The word "none" marks the lines to find; copy every such line from the data below.

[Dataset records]
[Start of Attachment]

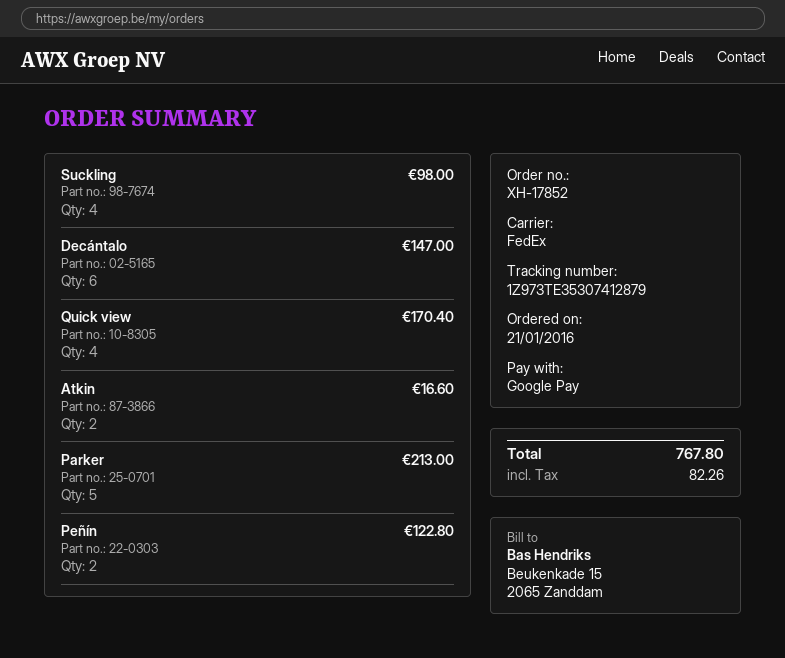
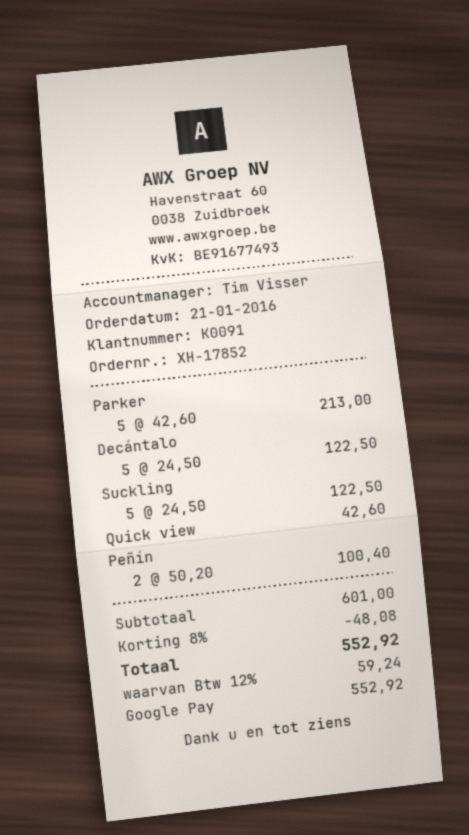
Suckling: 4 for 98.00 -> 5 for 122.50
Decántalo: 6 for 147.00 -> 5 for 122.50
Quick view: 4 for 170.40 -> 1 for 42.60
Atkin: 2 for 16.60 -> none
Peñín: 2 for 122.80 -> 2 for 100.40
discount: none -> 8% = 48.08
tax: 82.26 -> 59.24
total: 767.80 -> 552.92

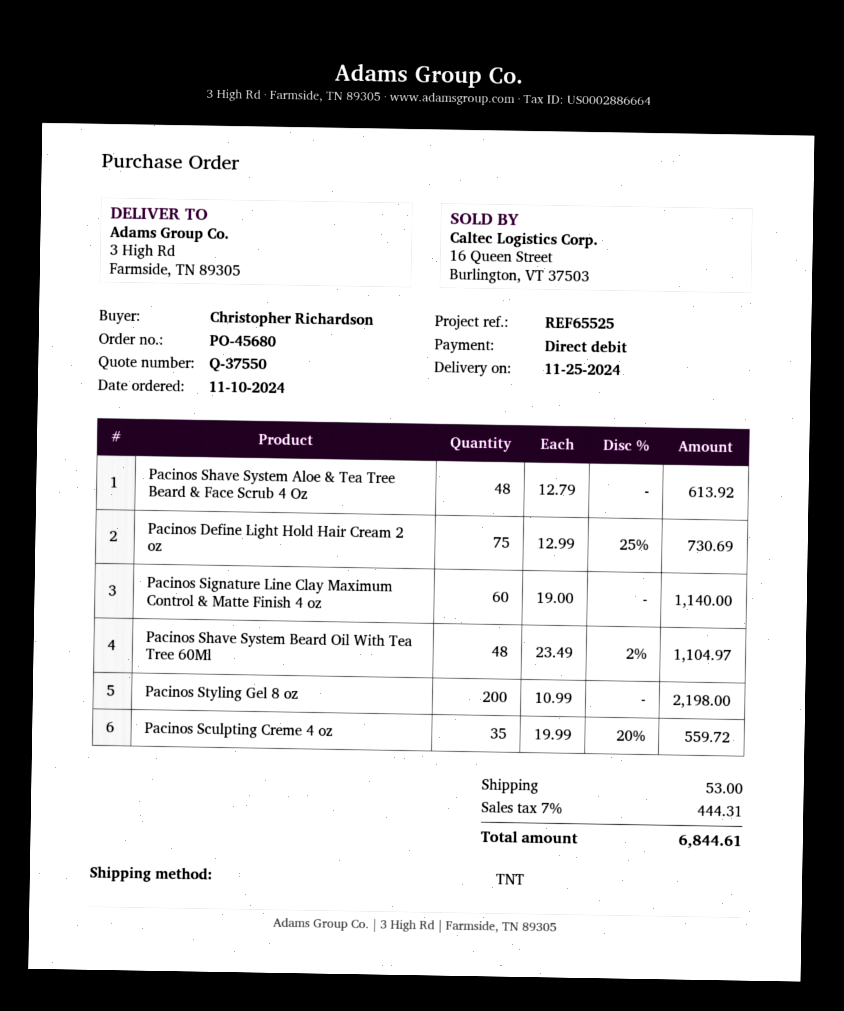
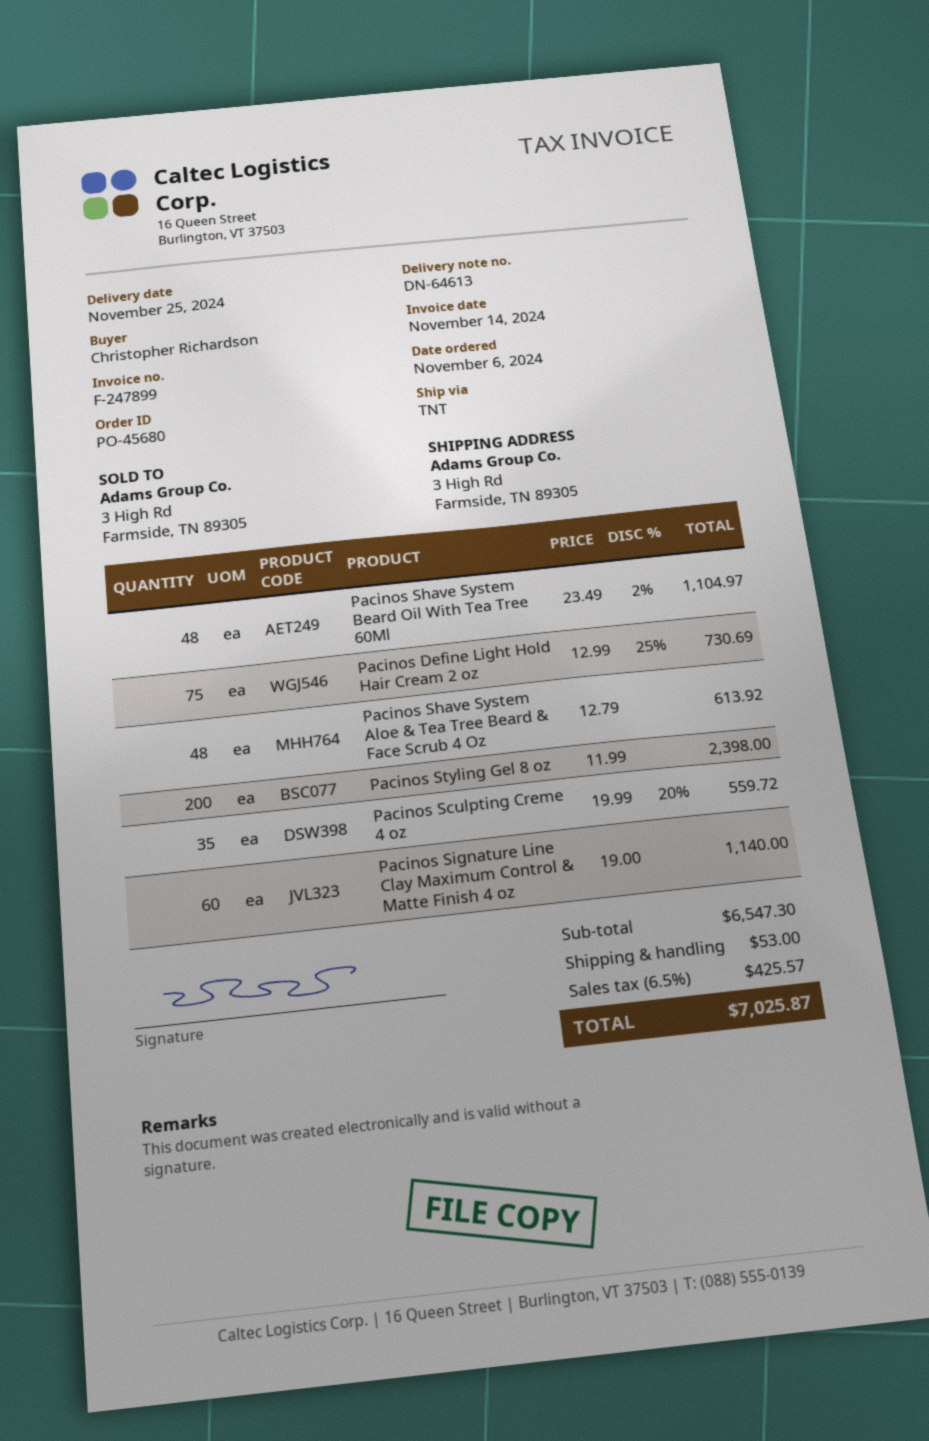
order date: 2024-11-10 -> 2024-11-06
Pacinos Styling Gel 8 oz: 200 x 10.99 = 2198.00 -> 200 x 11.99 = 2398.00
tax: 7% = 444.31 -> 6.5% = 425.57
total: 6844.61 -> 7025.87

[End of Attachment]

Answer to this task
Atkin: 2 for 16.60 -> none
discount: none -> 8% = 48.08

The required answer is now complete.